Jesus remained sinless, but he’s familiar with the mental battle, spiritual struggle, and physical challenge involved in resisting temptation. He wants us to come to him, even when we mess up—not so he can beat us up and tell us how awful we are, but because he loves us and wants to help us. ”Let us then draw near to the throne of grace, that we may receive mercy and find grace to help in time of need” (Hebrews 4:16).
Through John the apostle, Jesus promised that “if we confess our sins, he is faithful and just to forgive us our sins and to cleanse us from all unrighteousness” (1 John 1:9). When we come to Jesus with a humble heart of repentance, he forgives us and our sin is no more because he has already paid the price for our sin by his death on the cross (Isaiah 53:4-5). David sang about this beautiful, life-changing truth in Psalm 103:8-14.
“The Lord is merciful and gracious,
slow to anger and abounding in steadfast love.
He will not always chide,
nor will he keep his anger forever.
He does not deal with us according to our sins,
nor repay us according to our iniquities.
For as high as the heavens are above the earth,
so great is his steadfast love toward those who fear him;
as far as the east is from the west,
so far does he remove our transgressions from us.
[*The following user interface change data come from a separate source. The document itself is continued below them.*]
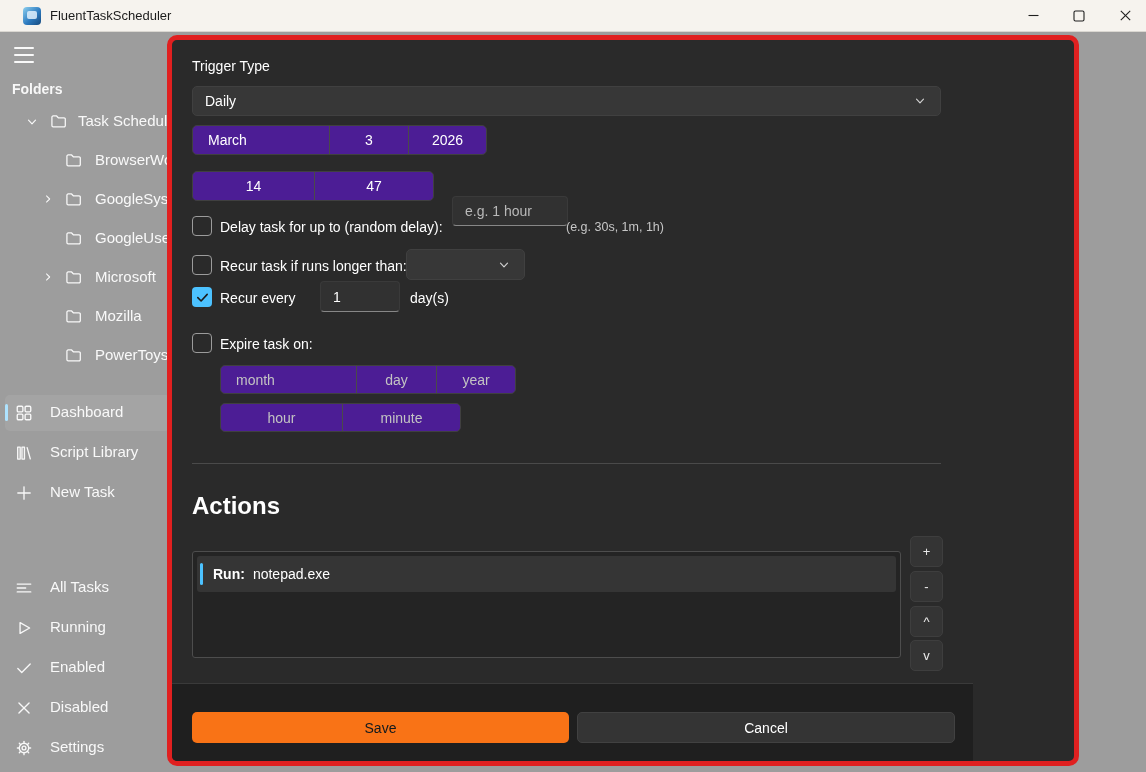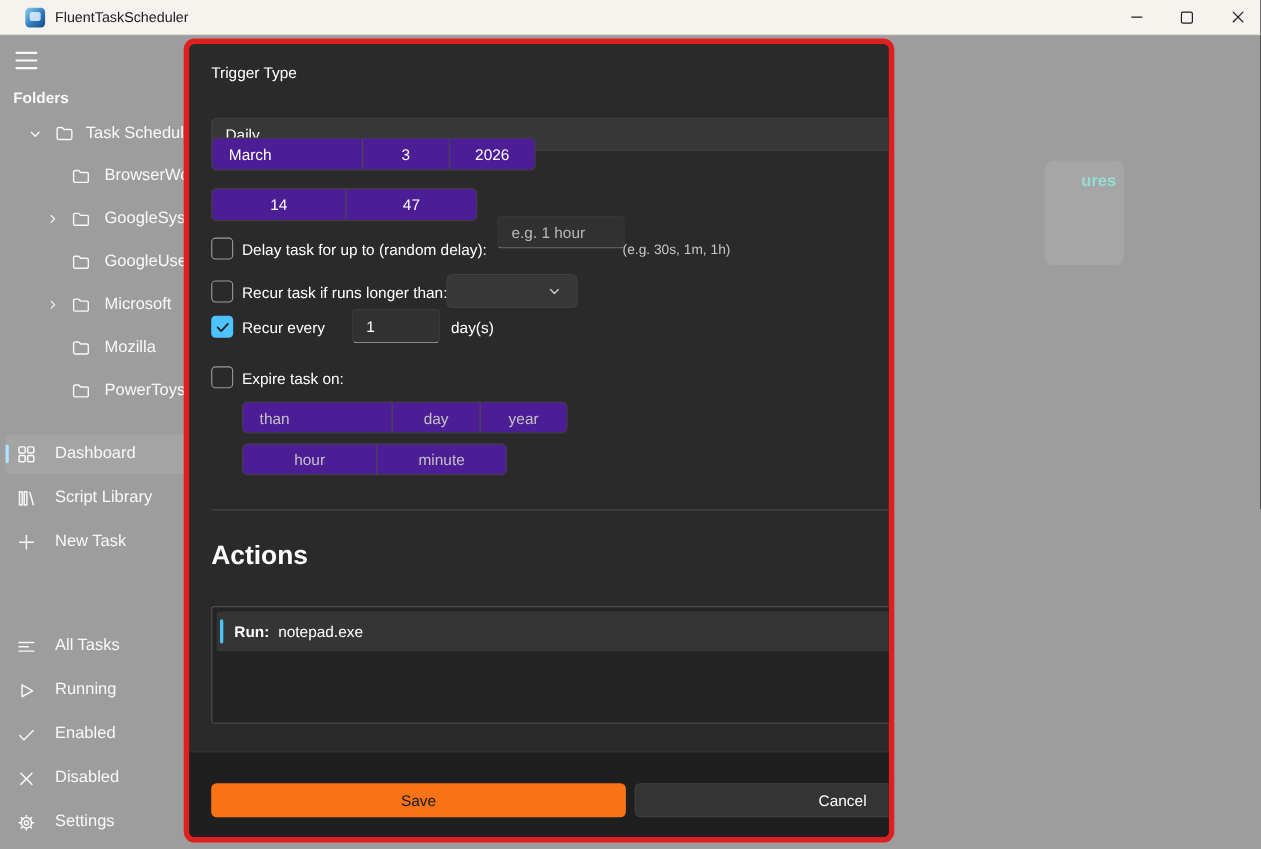--- a/index.html
+++ b/index.html
@@ -40,21 +40,21 @@
   .accent-pill { position:absolute; left:5px; top:11px; width:3px; height:17px; border-radius:2px; }
 
   .bg-card { position:absolute; left:950px; top:114px; width:72px; height:95px; border-radius:8px;
     background:#3a3a3a; color:#14b8a6; }
   .bg-card .cardtxt { position:absolute; left:33px; top:10px; font-size:15px; font-weight:bold; }
 
   .smoke { position:absolute; left:0; top:32px; width:1146px; height:740px;
     background:rgba(255,255,255,0.55); z-index:5; }
 
   
-  .dialog { position:absolute; left:167px; top:35px; width:646px; height:731px; z-index:10;
+  .dialog { position:absolute; left:167px; top:35px; width:912px; height:731px; z-index:10;
     border:5px solid #e02020; border-radius:10px; background:#2a2a2a; overflow:hidden; color:#fff; }
   .dlabel { position:absolute; font-size:14px; color:#ffffff; white-space:nowrap; }
   .hint { color:#c6c6c6; font-size:12.5px; }
 
   .combo { position:absolute; background:#373737; border:1px solid #404040; border-radius:5px;
     display:flex; align-items:center; padding:0 12px; font-size:14px; }
   .combo .chevd { position:absolute; right:12px; top:50%; margin-top:-8px; width:16px; height:16px; }
   .combo .chevd svg { stroke:#cfcfcf; }
 
   .seg-group { position:absolute; display:flex; background:#4c1d95; border-radius:5px; overflow:hidden;
@@ -273,21 +273,21 @@
       <span class="cardtxt">ures</span>
     </div>
   </div>
 
   <div class="smoke"></div>
 
   <div class="dialog">
 
     <div class="dlabel" style="left:20px; top:18px;">Trigger Type</div>
 
-    <div class="combo" style="left:20px; top:46px; width:749px; height:30px;margin-top:21px;">
+    <div class="combo" style="left:20px; top:46px; width:749px; height:30px;">
       <span>Daily</span>
       <span class="chevd">
         <svg class="icon-svg" width="16" height="16" viewBox="0 0 16 16">
             <polyline points="4.5,6.2 8,9.8 11.5,6.2"></polyline>
           </svg></span>
     </div>
 
     <div class="seg-group" style="left:20px; top:85px; width:295px; height:30px;">
       <div class="seg left-al" style="width:136px;">March</div>
       <div class="seg" style="width:79px;">3</div>
@@ -319,21 +319,21 @@
         </svg>
     </div>
     <div class="dlabel" style="left:48px; top:250px;">Recur every</div>
     <input class="textbox" style="left: 148px; top: 241px; width: 80px; height: 31px;" value="1">
     <div class="dlabel" style="left:238px; top:250px;">day(s)</div>
 
     <div class="checkbox" style="left:20px; top:293px;"></div>
     <div class="dlabel" style="left:48px; top:296px;">Expire task on:</div>
 
     <div class="seg-group" style="left:48px; top:325px; width:296px; height:29px;">
-      <div class="seg left-al ph" style="width:135px;">than</div>
+      <div class="seg left-al ph" style="width:135px;">month</div>
       <div class="seg ph" style="width:80px;">day</div>
       <div class="seg ph" style="width:79px;">year</div>
     </div>
     <div class="seg-group" style="left:48px; top:363px; width:241px; height:29px;">
       <div class="seg ph" style="width:121px;">hour</div>
       <div class="seg ph" style="width:118px;">minute</div>
     </div>
 
     <div class="divider" style="left:20px; top:423px; width:749px;"></div>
As a father shows compassion to his children,
so the Lord shows compassion to those who fear him.
For he knows our frame;
he remembers that we are dust.”
How to Overcome Temptation
When you’re tempted to sin, Jesus is willing and able to help you overcome that temptation and walk in victory. Turn to him through prayer (Luke 22:39-40).
There are many more practical things you can do to equip yourself to overcome temptation. Memorizing Scripture is a key strategy (Psalm 119:11). When Satan tempted him, Jesus quoted Bible verses he had memorized. Listen to music with lyrics taken directly from Scripture to help you remember the words, or select Bible passages related to a specific temptation and display them where you’ll see them often. Avoid tempting situations and people (Proverbs 4:14-15, 1 Corinthians 6:18, 2 Timothy 2:22, Matthew 5:29-30). Enlist the help of a friend or family member who will hold you accountable and pray for you (Ecclesiastes 4:9-12, Proverbs 28:13).
When you do sin, turn to him again. He’s waiting for you with open arms and he longs to forgive a humble sinner. He loves you!